The issues that occurred on February 15, 2011 were on the NAS storage cluster, not the front-end machines. This is why HA/DRS on the front-end servers did not prevent an outage.
At approximately 11:30am the duplicate request cache on one of the NAS controllers filled causing performance to degrade and one of the two NAS storage volumes to start going online and offline repeatedly (the front-end physical machines were getting retry errors and were timing out on the retries and then trying to remount). At this point, we attempted to use the NAS tools to move the volume that was having an issue over to the second head unit so all virtual servers could stay online while issues with the first head unit were examined. The importing of this volume to the second head unit took far longer than we anticipated. We first attempted to speed the import by forcing it. Forcing the import did not noticibly speed it up and all virtual servers in the storage volume were offline until the full volume import was completed a couple hours later.

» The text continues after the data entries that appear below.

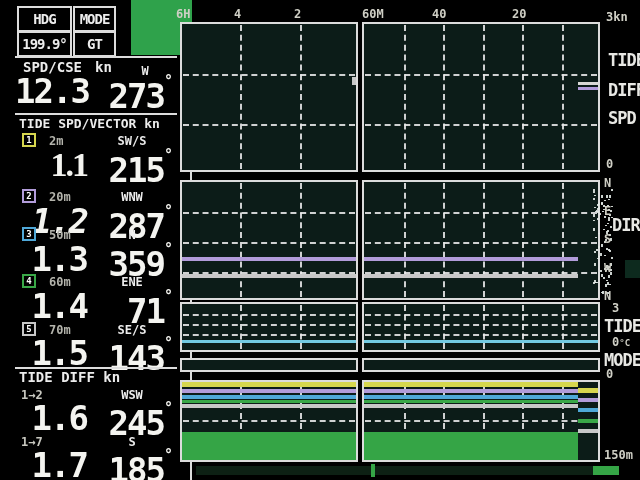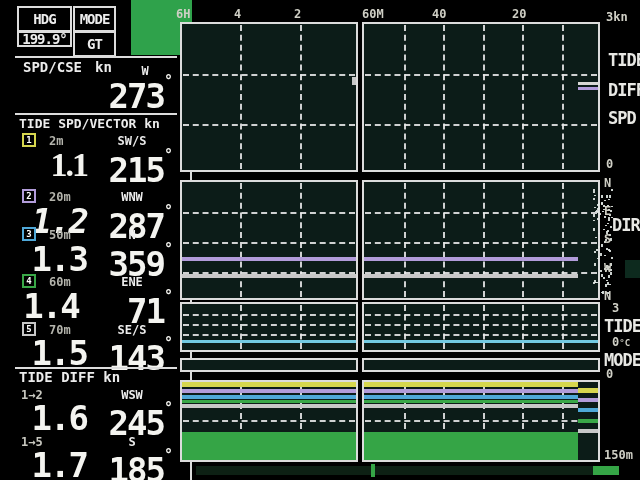--- a/index.html
+++ b/index.html
@@ -33,33 +33,36 @@
 <div class="screen">
 
   <div class="abs" style="left:0;top:0;width:162px;height:480px;">
 
     <div class="cell" style="left:2px;top:6px;width:55px;height:26px;font-size:14px;">
       <span>HDG</span>
     </div>
     <div class="cell" style="left:58px;top:6px;width:43px;height:26px;font-size:14px;">
       <span>MODE</span>
     </div>
-    <div class="cell" style="left:2px;top:31px;width:55px;height:16px;font-size:14px;">
+    <div class="cell" style="left:2px;top:31px;width:55px;height:26px;font-size:14px;">
       <span>199.9°</span>
     </div>
     <div class="cell" style="left:58px;top:31px;width:43px;height:26px;font-size:14px;">
       <span>GT</span>
     </div>
     <div class="abs" style="left: 101px; top: 0px; width: 61px; height: 55px; background: rgb(47, 162, 75);"></div>
 
     <div class="sep" style="top:56px;"></div>
 
     <span class="sec-title" style="left:8px;top:59px;">SPD/CSE</span>
     <span class="sec-title" style="left:80px;top:59px;">kn</span>
     <span class="card-lbl" style="left:120px;top:64px;width:20px;">W</span>
+    <div class="bignum" style="left:0px;top:74px;width:72px;">
+      <span>12.3</span>
+    </div>
     <div class="bignum" style="left:74px;top:74px;width:84px;">
       <span>273</span><span class="deg">°</span>
     </div>
 
     <div class="sep" style="top:113px;"></div>
 
     <span class="sec-title" style="left:4px;top:116px;font-size:13px;"><span>TIDE SPD/VECTOR</span>&nbsp;<span>kn</span></span>
 
     <div class="marker" style="left: 7px; top: 133px; border-color: rgb(214, 214, 78);">
         <span>1</span>
@@ -83,41 +86,41 @@
     <span class="small-lbl" style="left:34px;top:228px;">50m</span>
     <span class="card-lbl" style="left:74px;top:228px;width:86px;">N</span>
     <div class="bignum" style="left:0px;top:242px;width:72px;"><span>1.3</span></div>
     <div class="bignum" style="left:74px;top:242px;width:84px;"><span>359</span><span class="deg">°</span></div>
 
     <div class="marker" style="left: 7px; top: 274px; border-color: rgb(58, 168, 72);">
         <span>4</span>
       </div>
     <span class="small-lbl" style="left:34px;top:275px;">60m</span>
     <span class="card-lbl" style="left:74px;top:275px;width:86px;">ENE</span>
-    <div class="bignum" style="left:0px;top:289px;width:72px;text-align:center;"><span>1.4</span></div>
+    <div class="bignum" style="left:0px;top:289px;width:72px;"><span>1.4</span></div>
     <div class="bignum" style="left:74px;top:289px;width:84px;"><span>71</span><span class="deg">°</span></div>
 
     <div class="marker" style="left: 7px; top: 322px; border-color: rgb(200, 200, 200);">
         <span>5</span>
       </div>
     <span class="small-lbl" style="left:34px;top:323px;">70m</span>
     <span class="card-lbl" style="left:74px;top:323px;width:86px;">SE/S</span>
     <div class="bignum" style="left:0px;top:336px;width:72px;"><span>1.5</span></div>
     <div class="bignum" style="left:74px;top:336px;width:84px;"><span>143</span><span class="deg">°</span></div>
 
     <div class="sep" style="top:367px;"></div>
 
     <span class="sec-title" style="left:4px;top:369px;"><span>TIDE DIFF</span>&nbsp;<span>kn</span></span>
 
     <span class="small-lbl" style="left:6px;top:388px;color:#c8c8c0;">1→2</span>
     <span class="card-lbl" style="left:74px;top:388px;width:86px;">WSW</span>
     <div class="bignum" style="left:0px;top:401px;width:72px;"><span>1.6</span></div>
     <div class="bignum" style="left:74px;top:401px;width:84px;"><span>245</span><span class="deg">°</span></div>
 
-    <span class="small-lbl" style="left:6px;top:435px;color:#c8c8c0;">1→5</span>
+    <span class="small-lbl" style="left:6px;top:435px;color:#c8c8c0;">1→7</span>
     <span class="card-lbl" style="left:74px;top:435px;width:86px;">S</span>
     <div class="bignum" style="left:0px;top:448px;width:72px;"><span>1.7</span></div>
     <div class="bignum" style="left:74px;top:448px;width:84px;"><span>185</span><span class="deg">°</span></div>
 
     <div class="abs" style="left:160px;top:57px;width:2px;height:423px;background:#dcdcdc;"></div>
   </div>
 
   <span class="tlabel" style="left:176px;top:7px;">6H</span>
   <span class="tlabel" style="left:234px;top:7px;">4</span>
   <span class="tlabel" style="left:294px;top:7px;">2</span>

So why did it take so long for one storage volume to be transferred from one head unit on the NAS to the second head unit? Although the volume has a lot of data, it still took longer to import than was expected. It turns out, the data deduplication feature that saved 10-20% of the disk utilization also significanlty slowed down the import process. As the volume was importing, the deduplication table was also loading. At this time it appears that the long import (and therefore the long downtime) was caused by the extra time it took to import the data deduplication table.

Steps we have taken to Prevent Future Incidents

  1. We have increased the size of the duplicate request cache storage. This was the trigger event and hopefully by increasing the cache size future similar NFS performance issues will be avoided.
  2. We are turning off all data deduplication on the NAS. This will take a bit of time. Turning off data deduplication on the volume as a whole does not remove the data that is already deduplicated. In order to fully remove the data deduplication on the VMware virtual disks that currently have data deduplication, they need to be moved to a new volume and then back to their original volume. This moving of individual VMware disks occurs without service interruption. Just to be on the safe side we are moving the VMware disks during the evenings and on weekends.
The virtual server cluster has proven to be highly reliable.  Last week was the first wholesale service interruption since its initial configuration in early 2009. Again we apologize for the outage last week. Rest assured we are doing all we can to deliver cost-effective servers and services with the critical high performance needed by your business.